= Cockade sign =

Radiologic sign in intraosseous lipoma

The cockade sign is a radiological feature associated with intraosseous lipoma, a rare benign tumor of the bone composed primarily of mature adipose tissue. This sign describes the characteristic appearance of a central calcification or ossification surrounded by radiolucent fatty tissue on imaging, resembling a bullseye or cockade.

==Pathogenesis==
Intraosseous lipomas are thought to arise from the proliferation of adipose tissue within the medullary cavity of bone. Over time, ischemic changes within the lesion may lead to necrosis, calcification, or cystic transformation. These secondary changes are responsible for the imaging characteristics, including the cockade sign. The cockade sign develops due to central calcification or ossification. The radiolucent fatty component forms the outer ring of the lesion.

==Appearance==
- Plain radiography: A well-circumscribed radiolucent lesion is visible within the affected bone, often with a central calcification or ossification.
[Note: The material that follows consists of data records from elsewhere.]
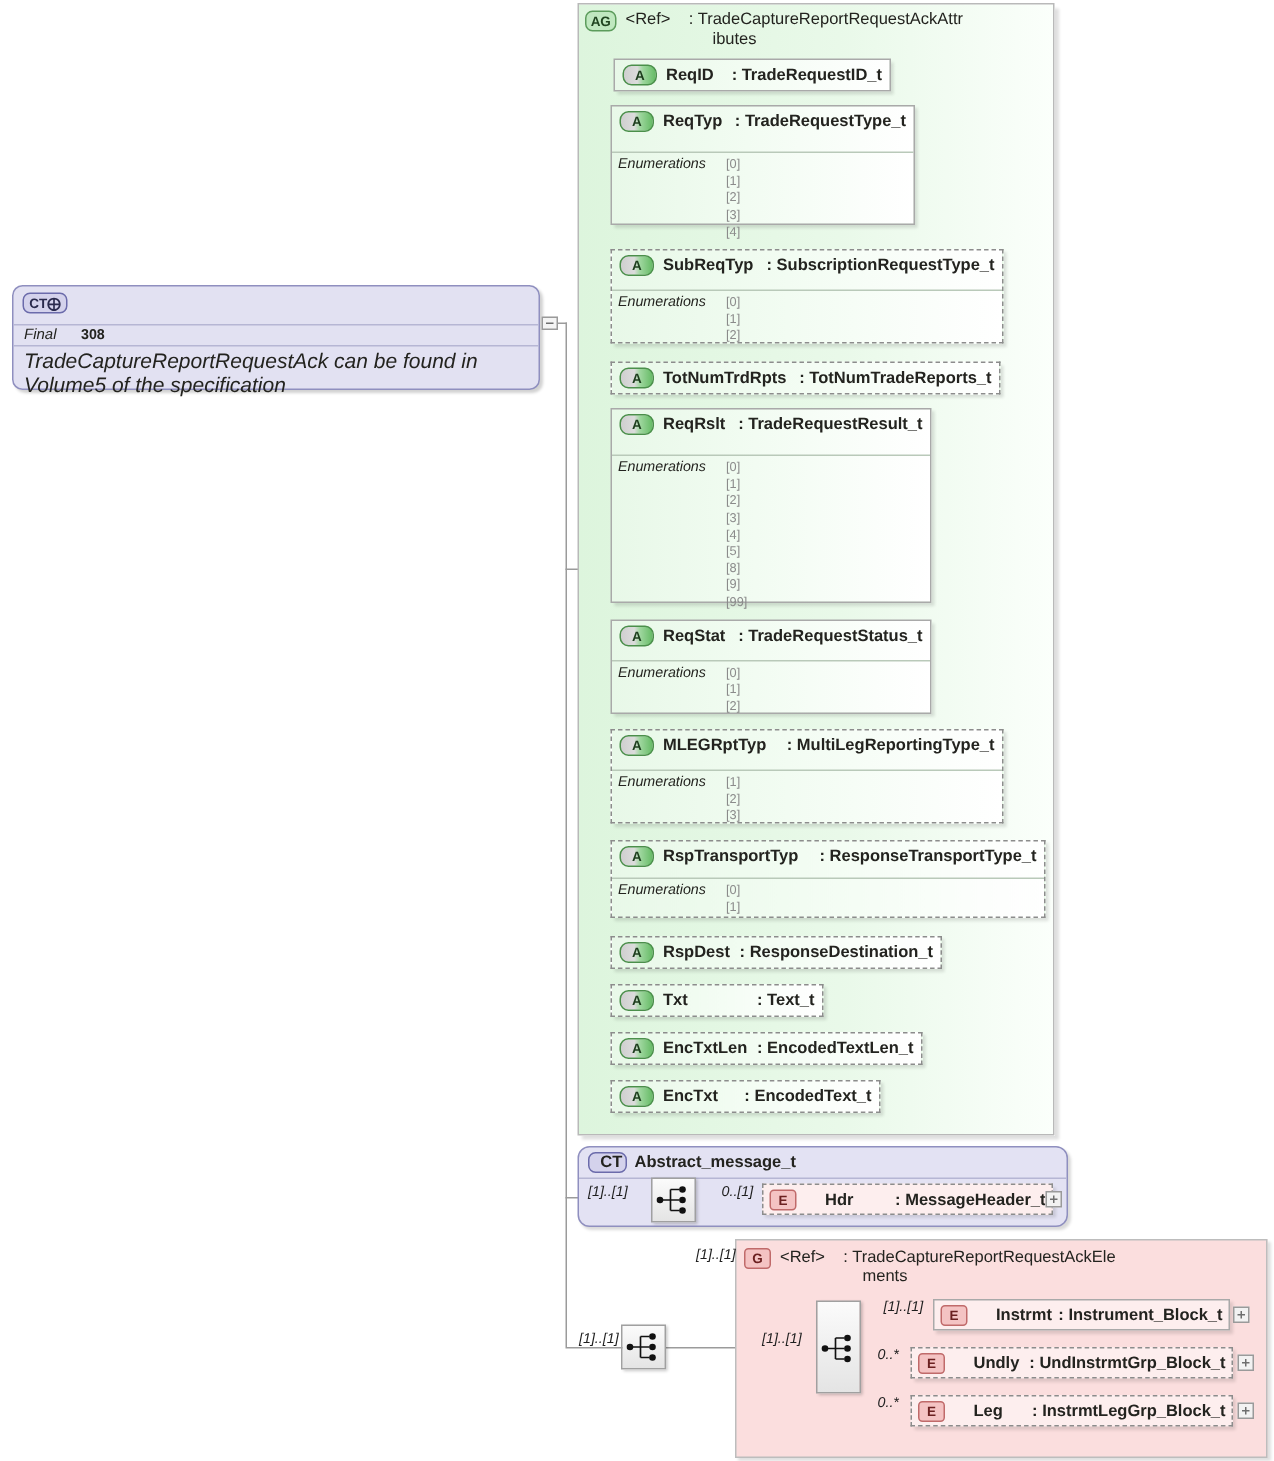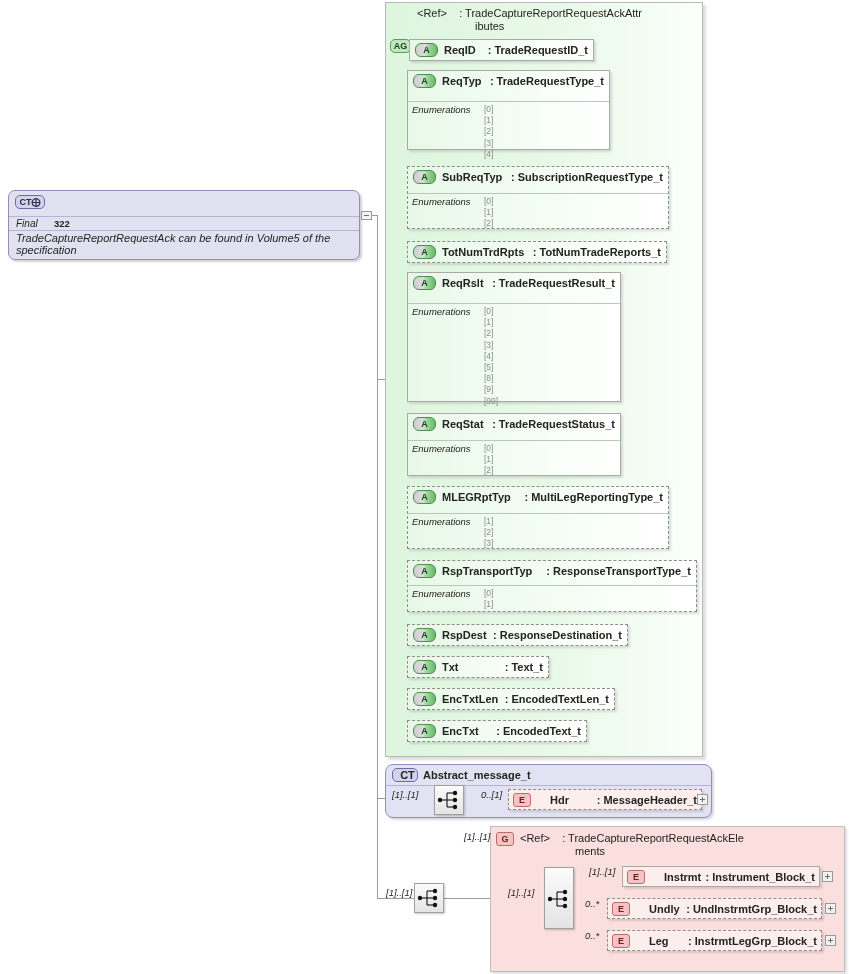--- a/index.html
+++ b/index.html
@@ -74,7 +74,6 @@
     width: 21px; height: 14px;
     background: #bfe8bf; border: 1px solid #5c9c5c; color: #204520;
     border-radius: 5px;
-    margin-top: 32px;
   }
   .badge-a {
     width: 23px; height: 14px;

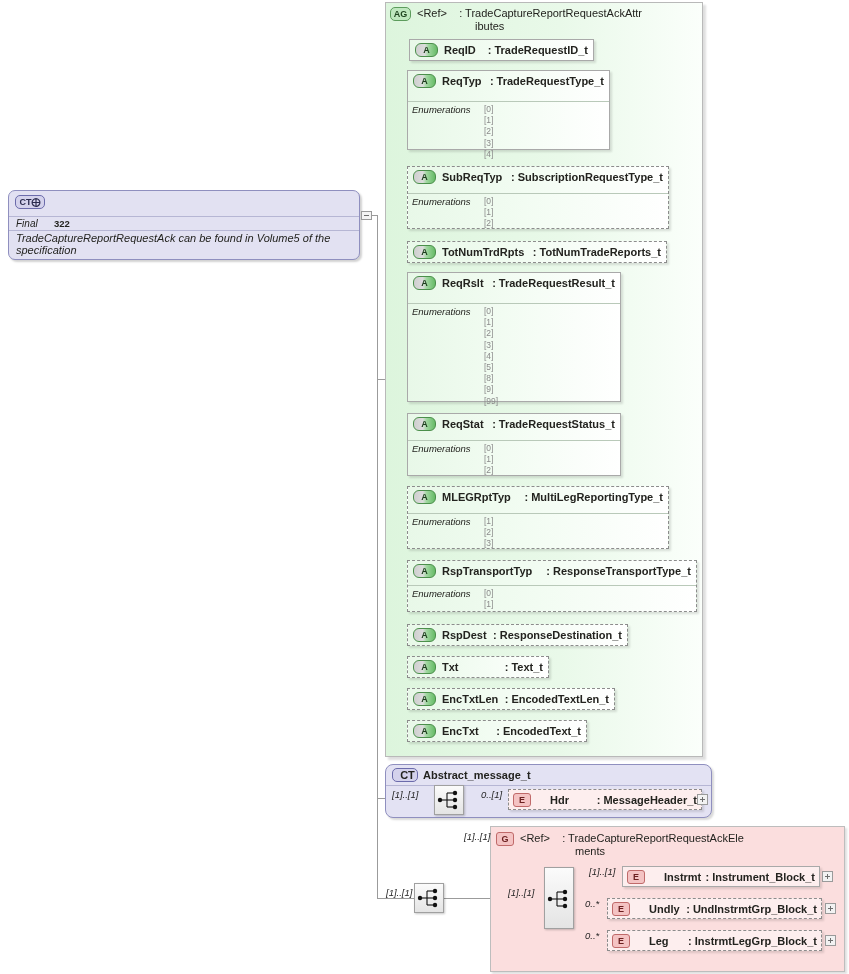--- a/index.html
+++ b/index.html
@@ -298,7 +298,7 @@
     </div>
     <div class="ct-row" style="margin-top:4px;">
       <span class="k">Final</span>
-      <span class="v">322</span>
+      <span class="v">308</span>
     </div>
     <div class="ct-note">TradeCaptureReportRequestAck can be found in Volume5 of the specification</div>
   </div>

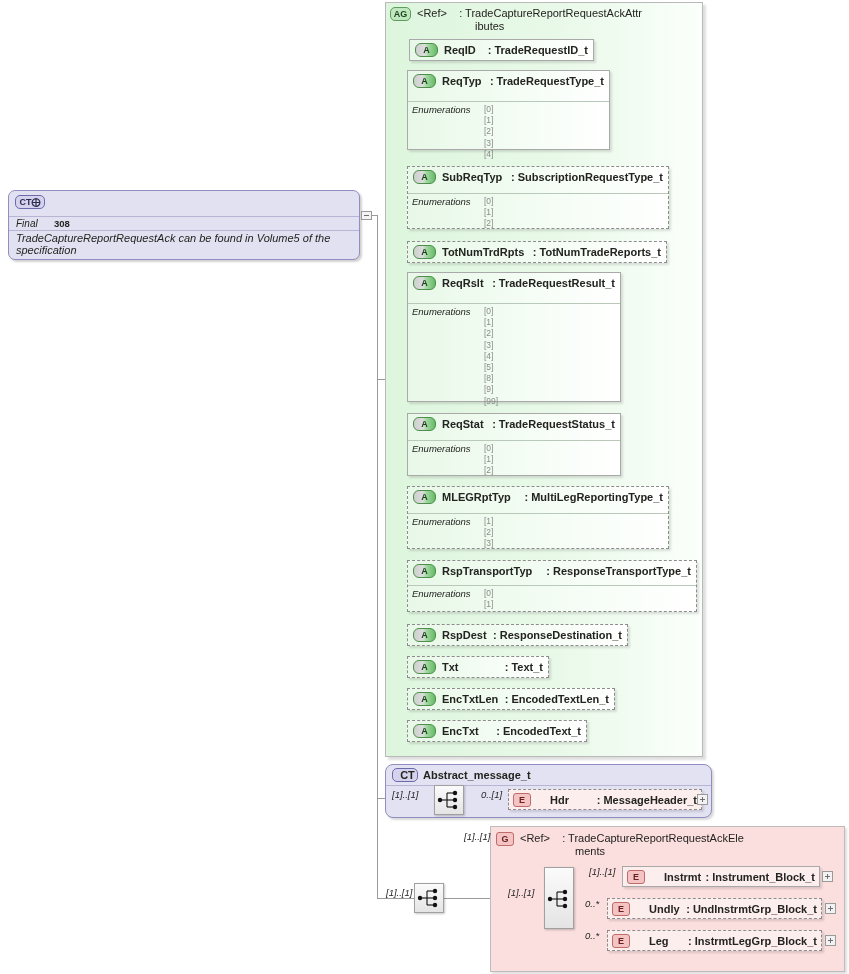--- a/index.html
+++ b/index.html
@@ -55,7 +55,7 @@
   .ct-note {
     border-top: 1px solid #b6b6d4;
     padding: 1px 6px 2px 7px;
-    font-style: italic; font-size: 11px; color: #23231f;
+    font-style: italic; font-size: 14px; color: #23231f;
   }
 
   

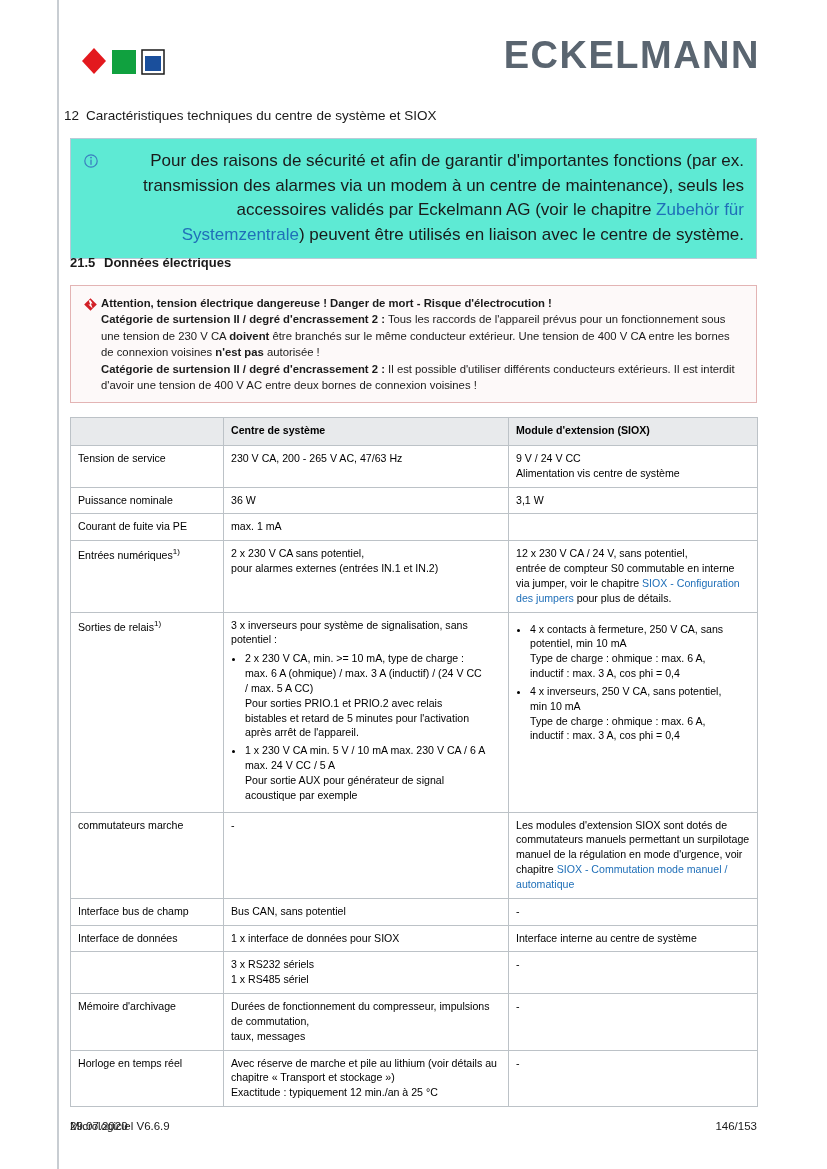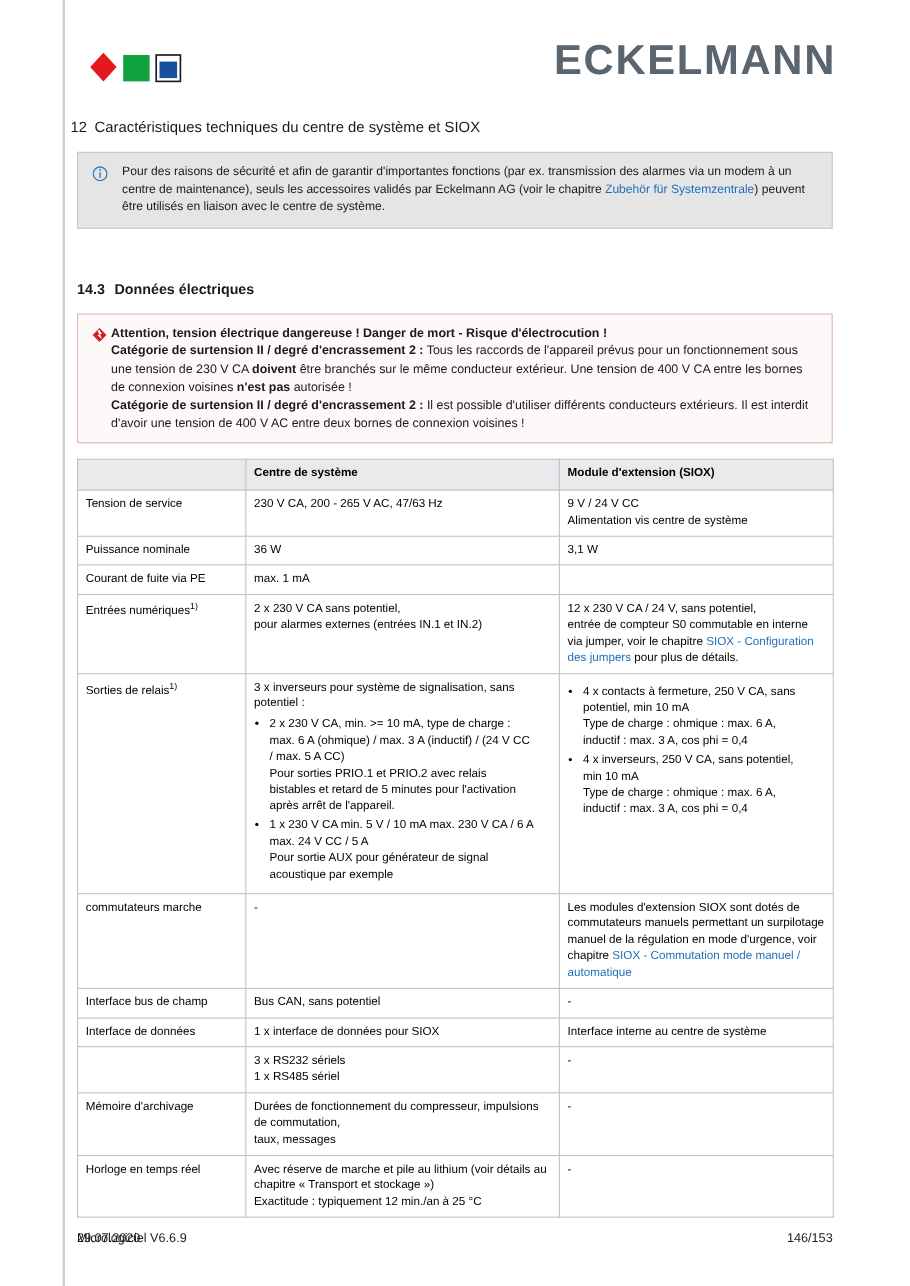--- a/index.html
+++ b/index.html
@@ -87,11 +87,12 @@
     width: 687px;
     box-sizing: border-box;
     border: 1px solid #b9cbd8;
-    background: #e5e5e5;
+    background: #5eead4;
     padding: 10px 12px 10px 40px;
-    font-size: 11px;
+    font-size: 17px;
     line-height: 1.45;
     color: #1a1a1a;
+    text-align: right;
   }
   .notebox .info-icon {
     position: absolute;

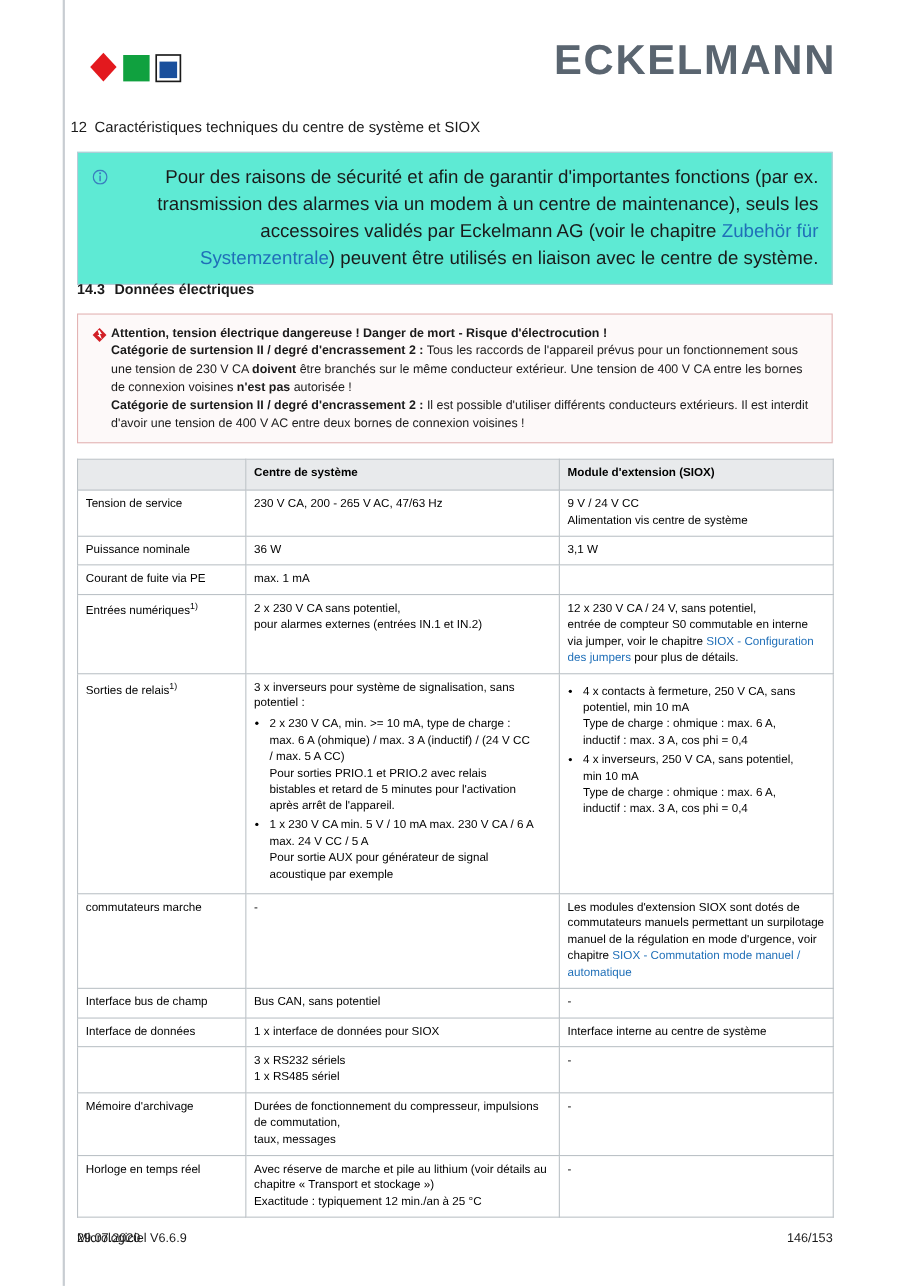--- a/index.html
+++ b/index.html
@@ -210,7 +210,7 @@
   </div>
 
   <div class="h2">
-    <span class="num">14.3</span><span>Données électriques</span>
+    <span class="num">21.5</span><span>Données électriques</span>
   </div>
 
   <div class="warnbox">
The appearance is likened to a target or cockade, with concentric layers.
- CT Imaging: The fatty nature of the lesion is readily identified as low attenuation (fat density) on CT. Central calcification appears as a high-density focus, accentuating the cockade appearance.
- MRI: The fatty component of the lesion demonstrates hyperintensity on T1-weighted images and suppresses on fat-saturated sequences. Central ossification or calcification may appear as a signal void. Surrounding sclerotic or reactive changes may be evident in advanced lesions.
- Bone Scintigraphy: Occasionally used for evaluation but typically shows minimal or no uptake, reflecting the benign nature of the lesion.